Instead, liobn-to-iommu-group lookup is done by VFIO KVM device
in virtual mode and the result (iommu_group pointer) is cached
in kvm_arch so the realmode handlers do not use VFIO KVM device for that.
And the iommu groups get released on KVM termination.

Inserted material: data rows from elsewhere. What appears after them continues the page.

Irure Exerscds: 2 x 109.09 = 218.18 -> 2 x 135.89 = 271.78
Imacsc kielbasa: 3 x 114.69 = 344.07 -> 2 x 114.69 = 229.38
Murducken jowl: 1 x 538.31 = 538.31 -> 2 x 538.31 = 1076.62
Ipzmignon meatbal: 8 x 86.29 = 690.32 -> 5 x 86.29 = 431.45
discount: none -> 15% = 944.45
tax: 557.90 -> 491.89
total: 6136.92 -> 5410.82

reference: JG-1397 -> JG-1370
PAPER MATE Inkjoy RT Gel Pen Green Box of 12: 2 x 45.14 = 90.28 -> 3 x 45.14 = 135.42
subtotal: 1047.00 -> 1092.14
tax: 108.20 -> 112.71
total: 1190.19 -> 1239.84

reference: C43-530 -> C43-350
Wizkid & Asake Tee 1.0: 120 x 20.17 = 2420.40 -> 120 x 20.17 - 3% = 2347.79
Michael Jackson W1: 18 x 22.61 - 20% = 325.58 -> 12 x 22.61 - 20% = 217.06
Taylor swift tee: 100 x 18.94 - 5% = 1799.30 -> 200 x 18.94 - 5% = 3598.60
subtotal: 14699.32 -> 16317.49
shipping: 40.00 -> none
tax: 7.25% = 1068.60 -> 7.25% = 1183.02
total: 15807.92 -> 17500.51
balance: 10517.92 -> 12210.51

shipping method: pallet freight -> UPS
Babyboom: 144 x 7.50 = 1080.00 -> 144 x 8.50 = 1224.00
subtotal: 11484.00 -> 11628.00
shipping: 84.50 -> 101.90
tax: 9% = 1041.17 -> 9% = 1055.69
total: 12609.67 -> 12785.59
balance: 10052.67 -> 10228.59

I tried this, seems viable.
Did not I miss anything? Thanks.
---
arch/powerpc/include/asm/kvm_host.h | 3 ++
arch/powerpc/kvm/Kconfig | 1 +
arch/powerpc/kvm/Makefile | 3 ++
include/linux/vfio.h | 3 ++
include/uapi/linux/kvm.h | 1 +
virt/kvm/vfio.c | 74 +++++++++++++++++++++++++++++++++++++
6 files changed, 85 insertions(+)
diff --git a/arch/powerpc/include/asm/kvm_host.h b/arch/powerpc/include/asm/kvm_host.h
index 48dbe8b..e1163d7 100644
--- a/arch/powerpc/include/asm/kvm_host.h
+++ b/arch/powerpc/include/asm/kvm_host.h
@@ -293,6 +293,9 @@ struct kvm_arch {
#ifdef CONFIG_KVM_XICS
struct kvmppc_xics *xics;
#endif
+#ifdef CONFIG_KVM_VFIO
+ struct kvm_vfio *vfio;
+#endif
};
/*
diff --git a/arch/powerpc/kvm/Kconfig b/arch/powerpc/kvm/Kconfig
index 61b3535..d1b7f64 100644
--- a/arch/powerpc/kvm/Kconfig
+++ b/arch/powerpc/kvm/Kconfig
@@ -60,6 +60,7 @@ config KVM_BOOK3S_64
select KVM_BOOK3S_64_HANDLER
select KVM
select SPAPR_TCE_IOMMU
+ select KVM_VFIO
---help---
Support running unmodified book3s_64 and book3s_32 guest kernels
in virtual machines on book3s_64 host processors.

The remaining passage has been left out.